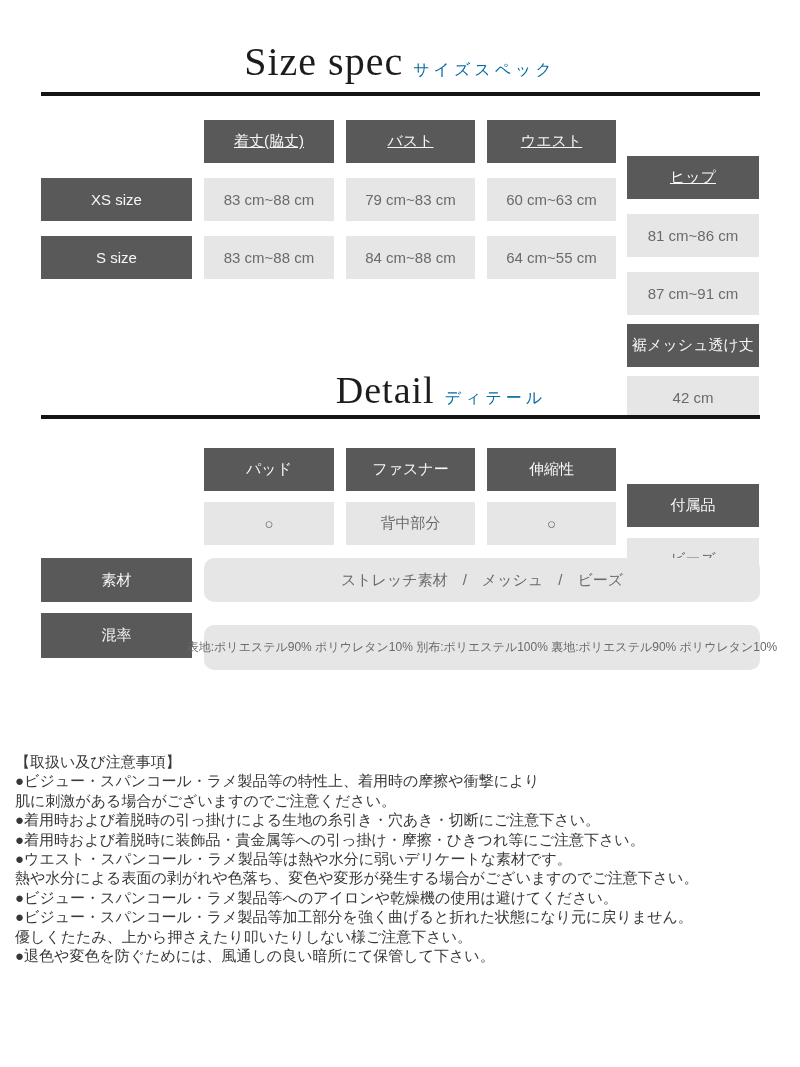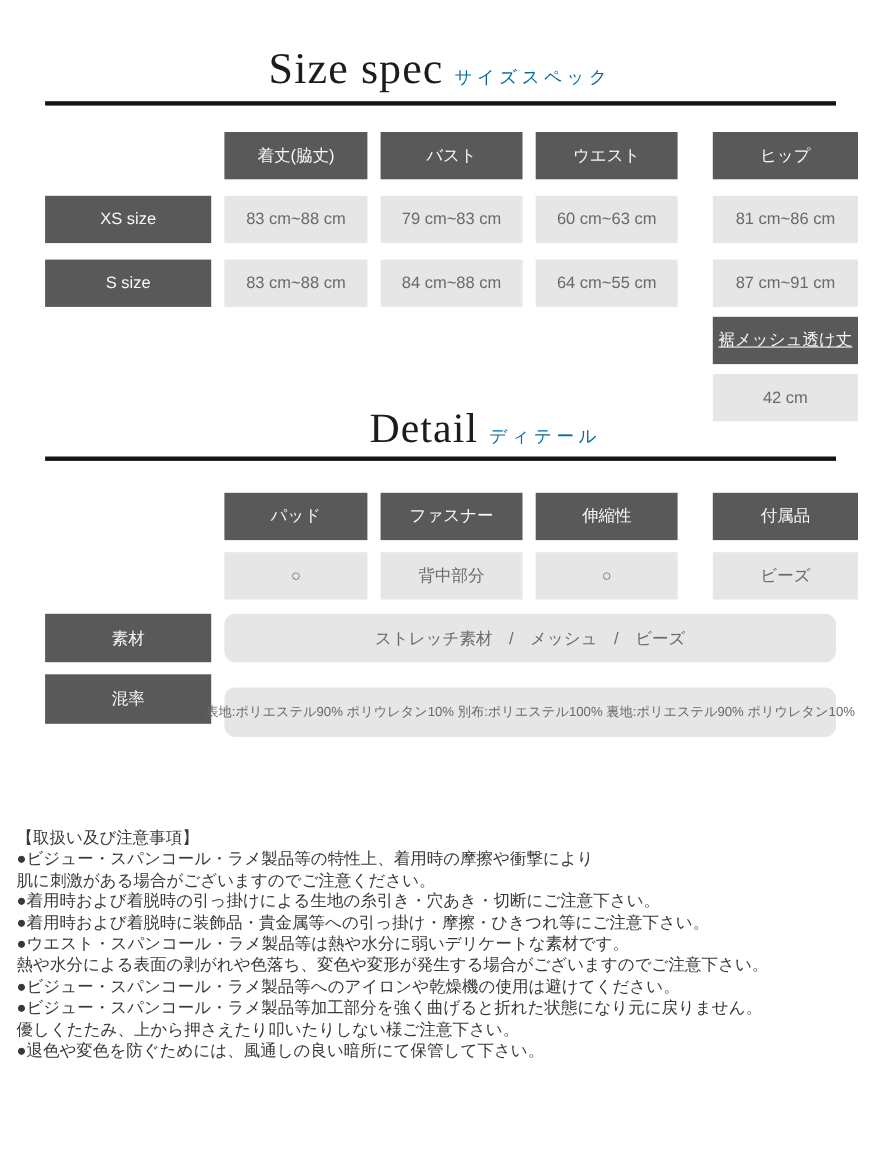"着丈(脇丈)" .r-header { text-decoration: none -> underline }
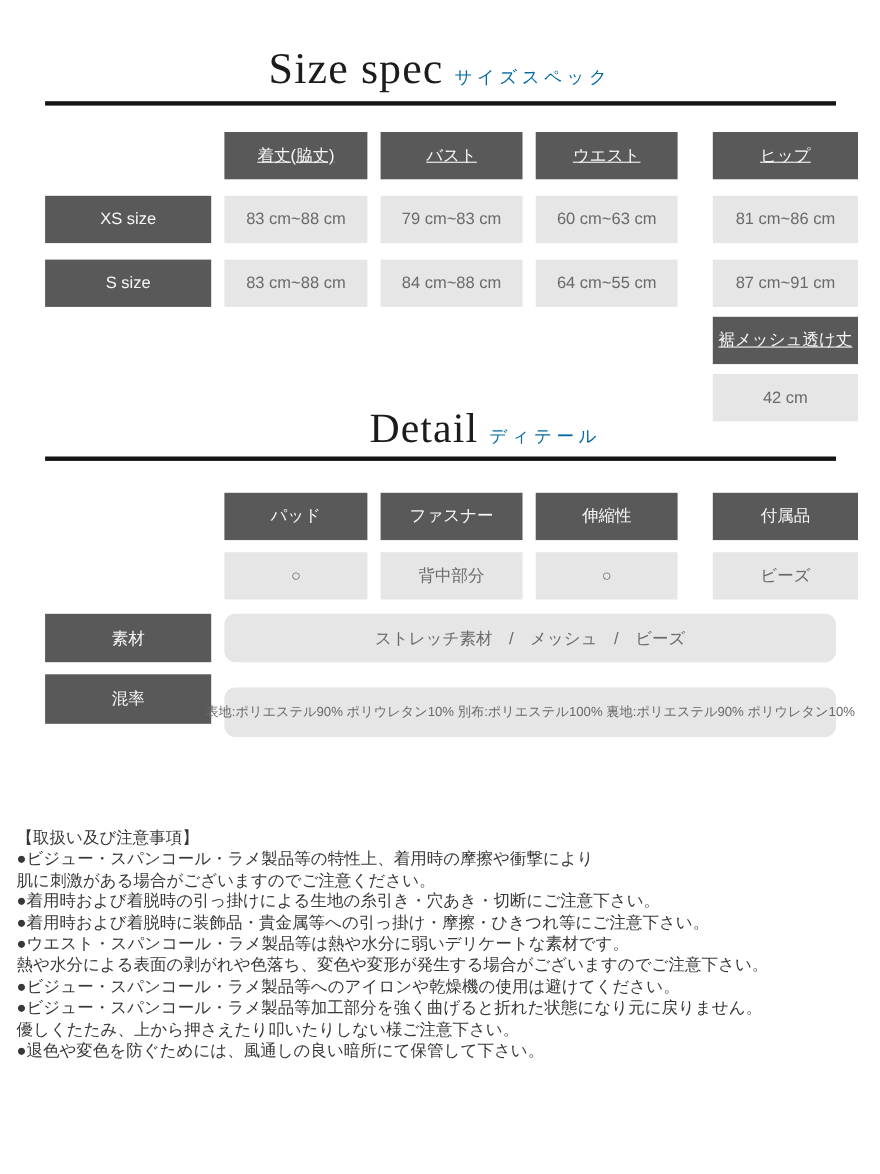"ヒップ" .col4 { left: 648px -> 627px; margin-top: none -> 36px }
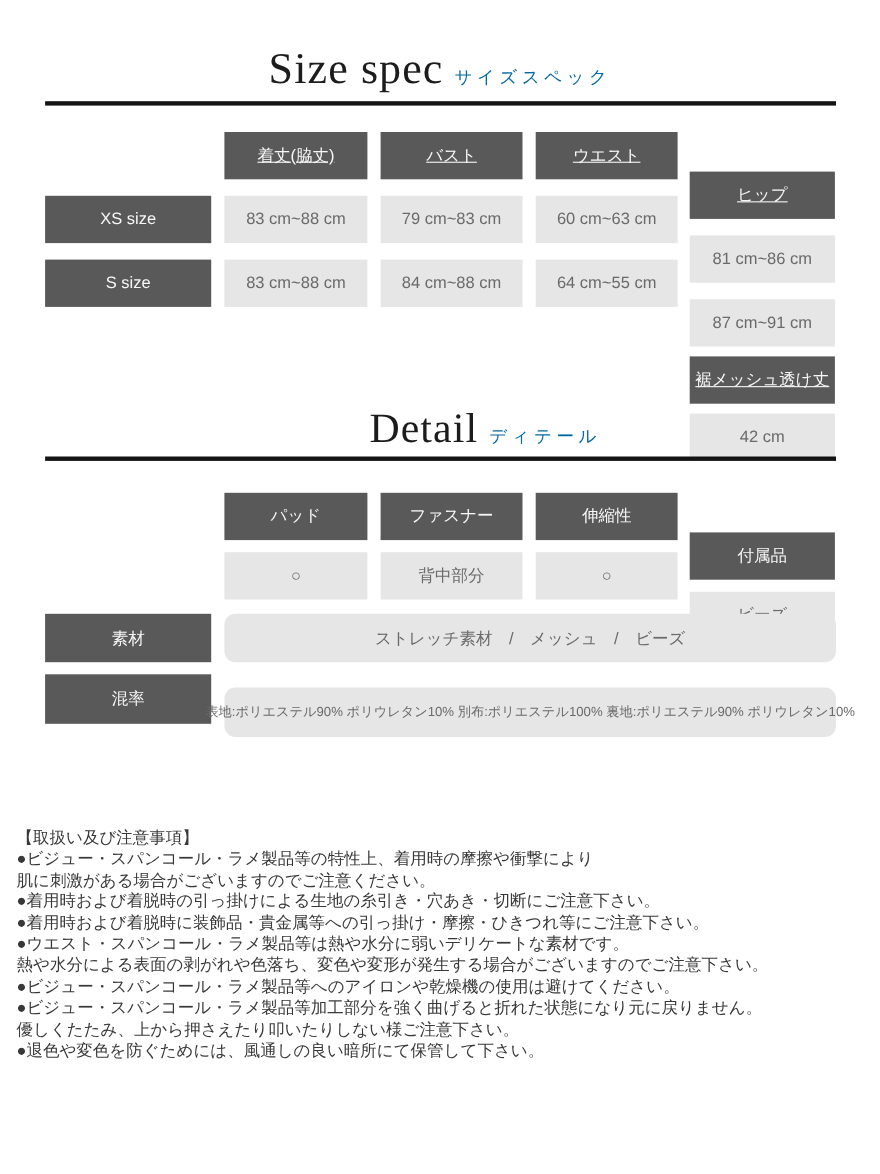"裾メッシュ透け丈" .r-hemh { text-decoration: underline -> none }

+++

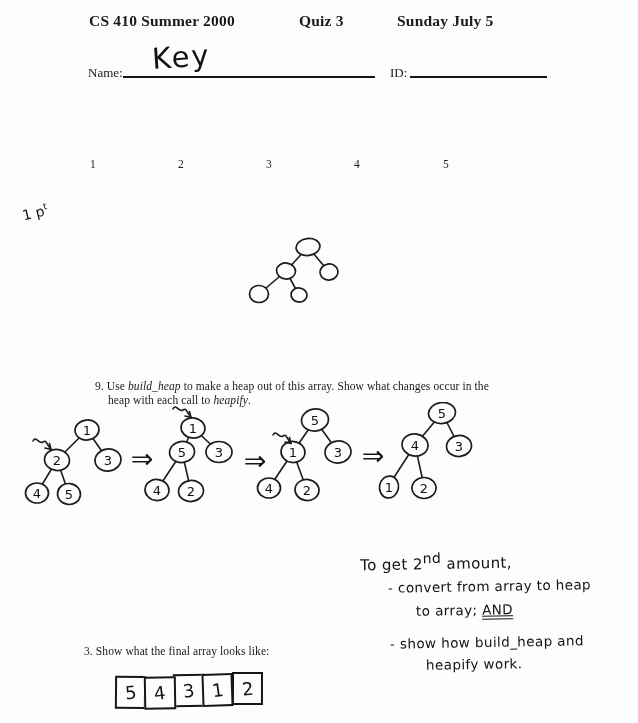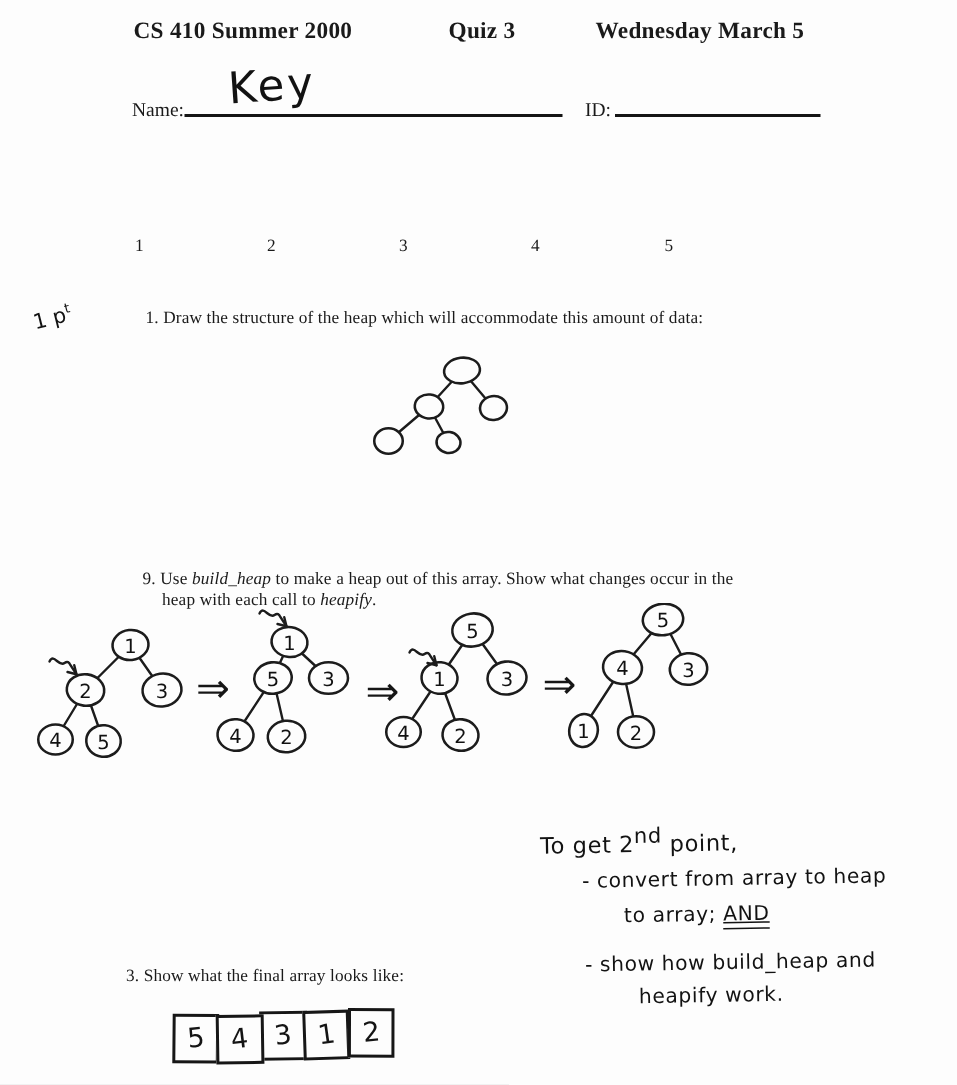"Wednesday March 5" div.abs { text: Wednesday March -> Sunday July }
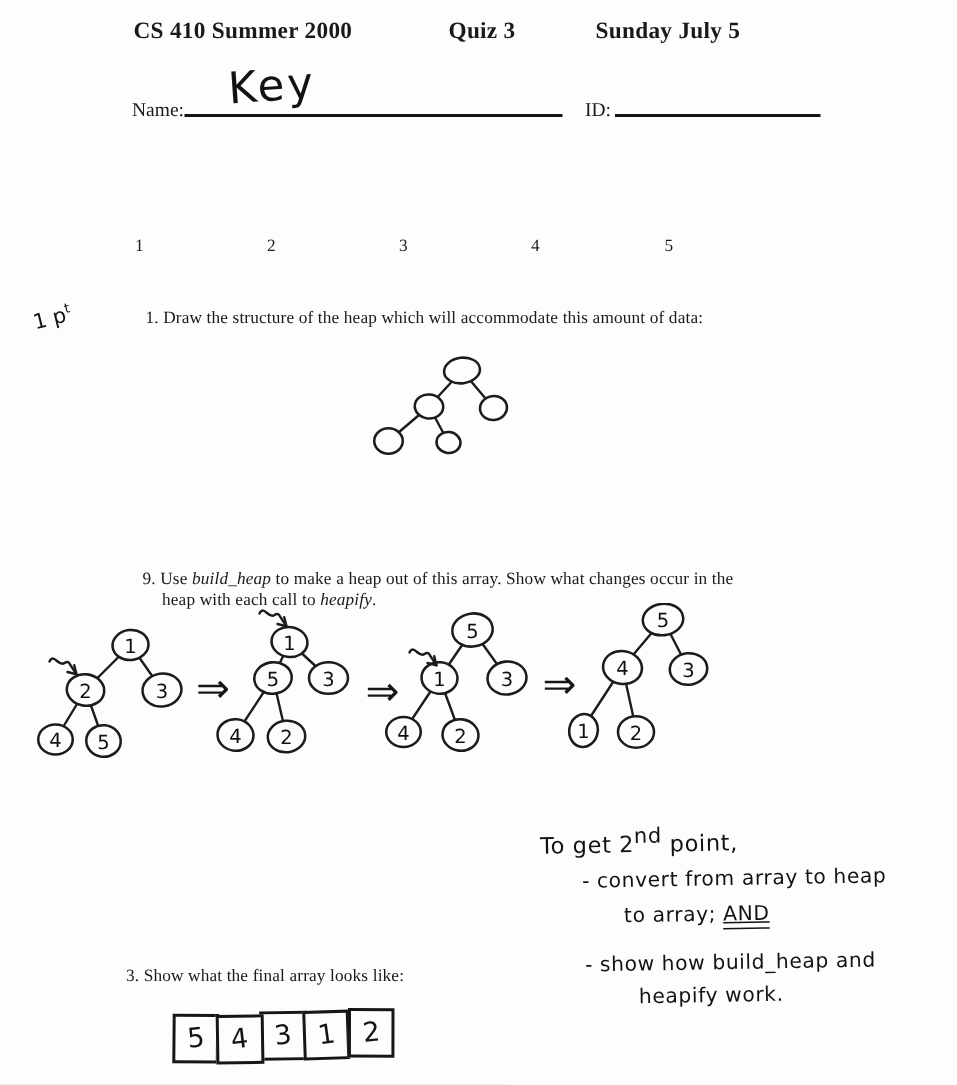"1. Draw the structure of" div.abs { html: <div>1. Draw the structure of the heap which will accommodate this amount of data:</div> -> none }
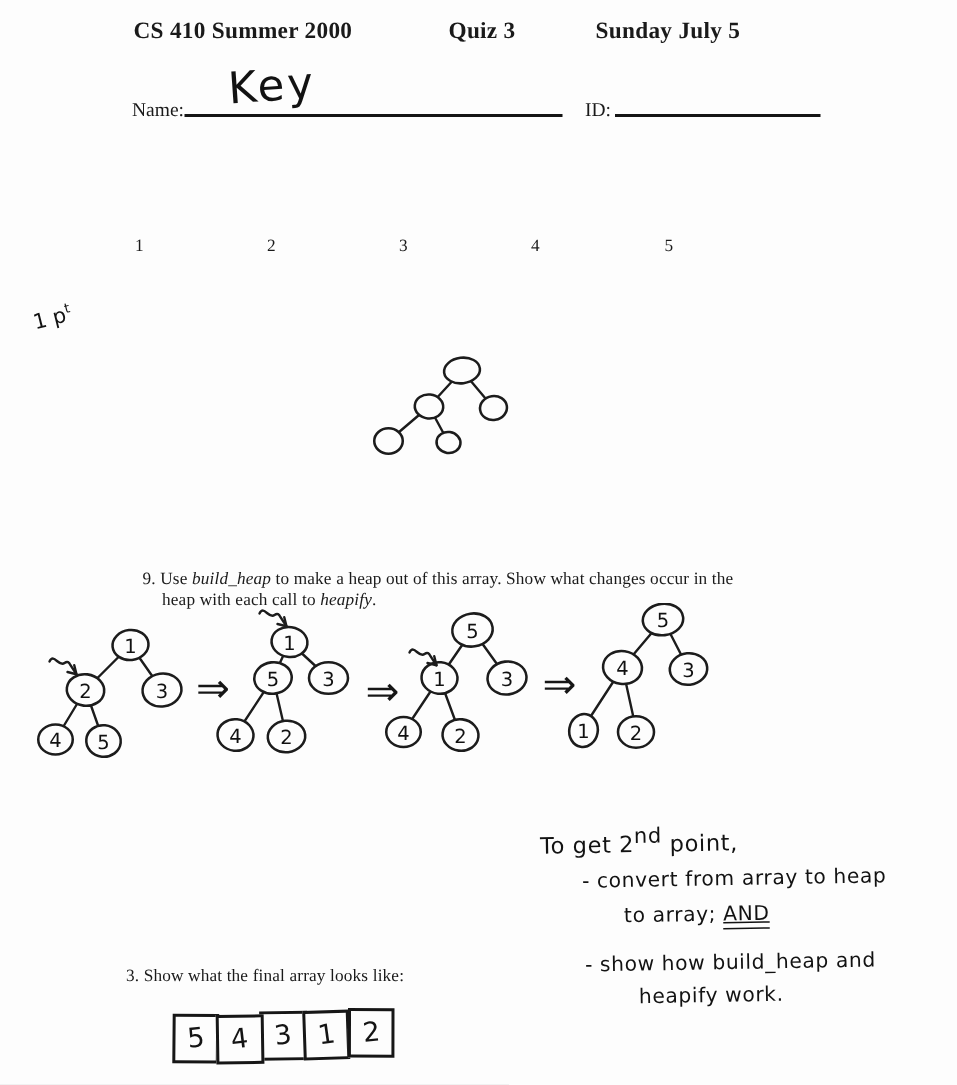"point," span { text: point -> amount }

+++

__EXERCISE GOAL__. Repeat exactly the lines above, beginning at the one containing "text-decoration: none ->" and ending at the one containing "text-decoration: underline ->". Do not carry over any pictures.

__TASK OUTPUT__.
"着丈(脇丈)" .r-header { text-decoration: none -> underline }
"ヒップ" .col4 { left: 648px -> 627px; margin-top: none -> 36px }
"裾メッシュ透け丈" .r-hemh { text-decoration: underline -> none }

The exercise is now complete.